For as long as I can remember I have never liked holidays. As a kid, I absolutely hated being cooped up with my family, unable to do any of my normal stuff like play with friends or go to the mall. I just felt bored, disconnected. I was always thrilled to get back to normal life.
So it's not surprising that I still dislike holidays for much the same reason---I am cooped up with my family, unable to enjoy the normal day-to-day routine of my life. Except now I'm the mom, not the kid. Which makes me think that the problem is me. Common denominator and all.
A 4- or 5-day holiday like Thanksgiving, which drags on from Wednesday through Sunday, is tolerable for about 3 days. But after that, I seriously start to lose my mind.

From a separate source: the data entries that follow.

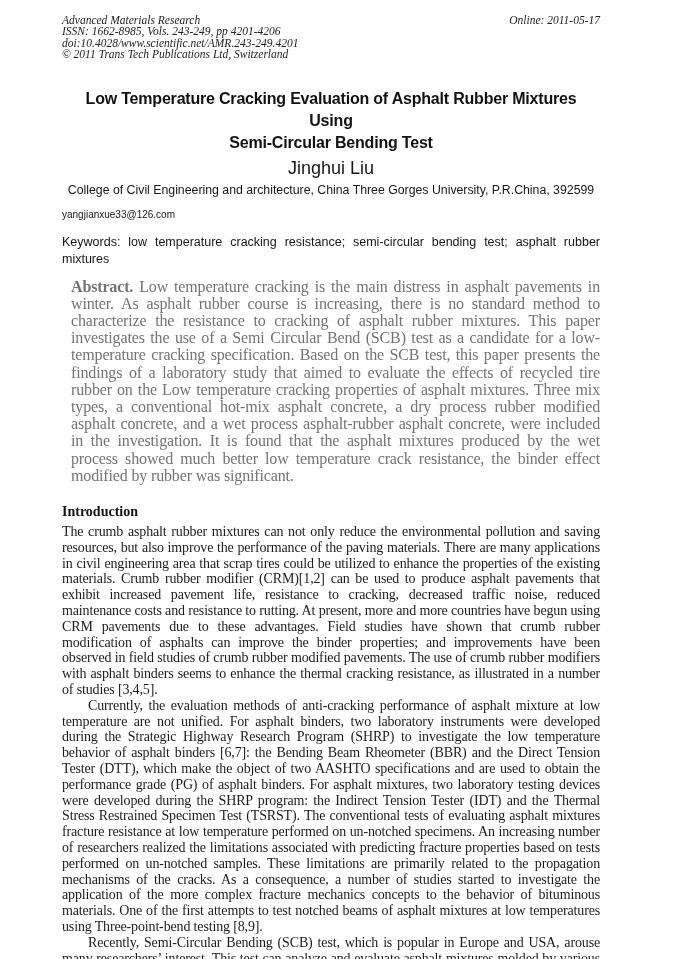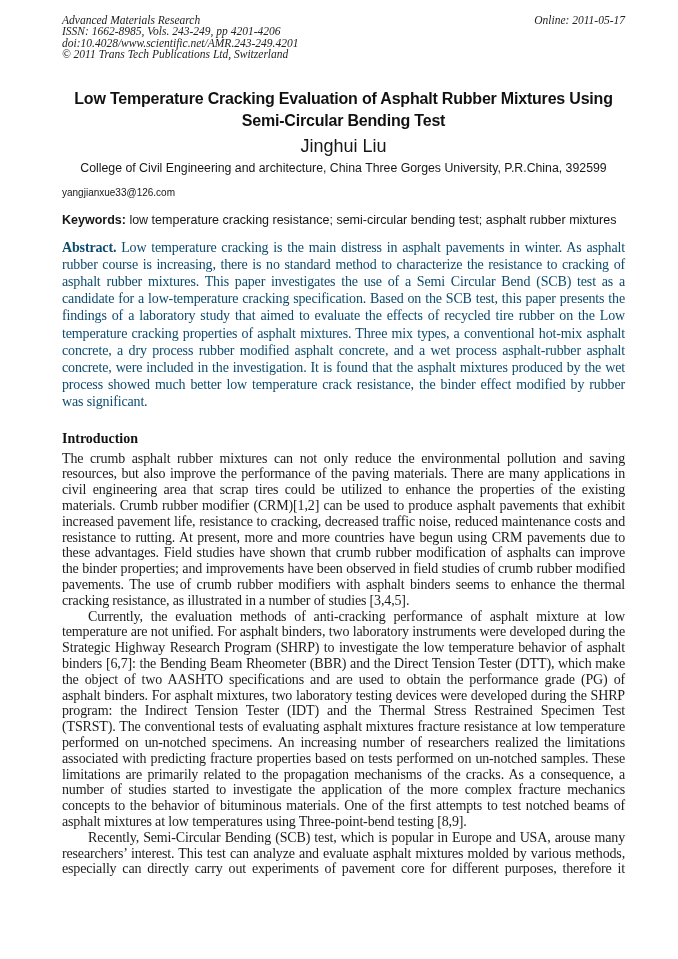"Advanced Materials Research" .page { padding: 0 53px 0 62px -> 0 78px 0 62px }
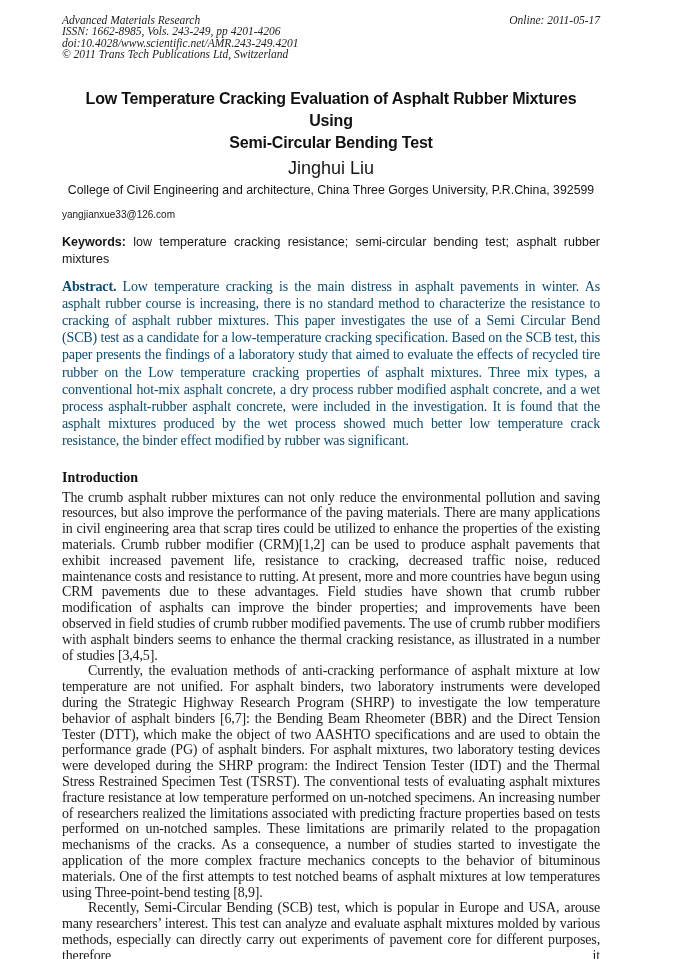"Keywords:" .keywords .kw-label { font-weight: bold -> normal }
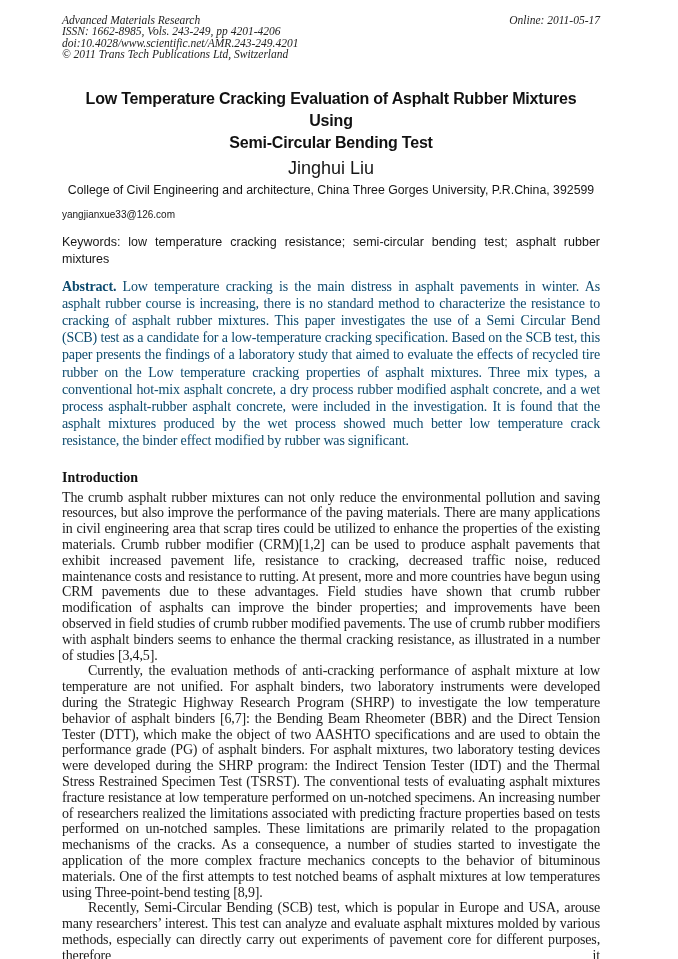"Abstract. Low temperature cracking is" .abstract { color: #0c4a6e -> #737373; font-size: 14px -> 16px; margin: 10px 0 0 0 -> 10px 0 0 9px }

My routine with the boys is completely off-kilter with N and D being home. I mean it is their home and they should be able to enjoy themselves here and relax. But this home is also my 24/7/365 place of employment from which I never get a break. When they are home, they don't have to mess with homework or project deadlines, be well behaved in class or answer questions from colleagues. But I still have to do laundry, fix supper, give baths, pay bills, clean up toys, go to the grocery, etc, all the while watching N and D enjoy their "days off." And I'd be lying if I said it didn't totally piss me the hell off. Especially by days 4+.
I tell myself this is one of the problems with being a stay-at-home mom, but I don't know that it would be any better or different if I worked.
I would likely be even more ticked off knowing that I was technically "off work," but still having to do all my mom work while N and D got to relax.
One just can't seem to win in this mom business.